> Goal of the exercise:
Scan the listing below for "child", then report every line that has it.

----------------

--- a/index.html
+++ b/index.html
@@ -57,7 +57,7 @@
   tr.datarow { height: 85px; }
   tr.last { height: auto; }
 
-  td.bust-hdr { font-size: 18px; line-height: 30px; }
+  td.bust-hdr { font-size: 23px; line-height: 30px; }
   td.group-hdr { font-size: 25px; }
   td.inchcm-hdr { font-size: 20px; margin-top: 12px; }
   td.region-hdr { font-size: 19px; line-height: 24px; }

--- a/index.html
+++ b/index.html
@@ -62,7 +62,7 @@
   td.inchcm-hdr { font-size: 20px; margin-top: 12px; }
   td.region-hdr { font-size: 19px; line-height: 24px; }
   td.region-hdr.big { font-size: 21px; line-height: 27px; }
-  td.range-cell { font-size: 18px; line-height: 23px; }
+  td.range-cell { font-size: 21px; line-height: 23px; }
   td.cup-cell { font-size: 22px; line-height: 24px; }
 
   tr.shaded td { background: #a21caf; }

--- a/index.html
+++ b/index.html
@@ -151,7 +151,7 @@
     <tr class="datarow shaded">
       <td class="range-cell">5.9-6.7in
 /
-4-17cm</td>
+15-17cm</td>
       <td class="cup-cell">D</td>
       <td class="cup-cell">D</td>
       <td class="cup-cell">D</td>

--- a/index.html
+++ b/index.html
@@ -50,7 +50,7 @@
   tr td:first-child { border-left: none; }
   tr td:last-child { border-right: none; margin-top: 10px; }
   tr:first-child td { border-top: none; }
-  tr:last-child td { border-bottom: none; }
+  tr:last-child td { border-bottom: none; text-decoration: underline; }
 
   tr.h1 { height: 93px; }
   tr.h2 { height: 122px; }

----------------

> Answer to this task:
   tr td:first-child { border-left: none; }
   tr td:last-child { border-right: none; margin-top: 10px; }
   tr:first-child td { border-top: none; }
-  tr:last-child td { border-bottom: none; }
+  tr:last-child td { border-bottom: none; text-decoration: underline; }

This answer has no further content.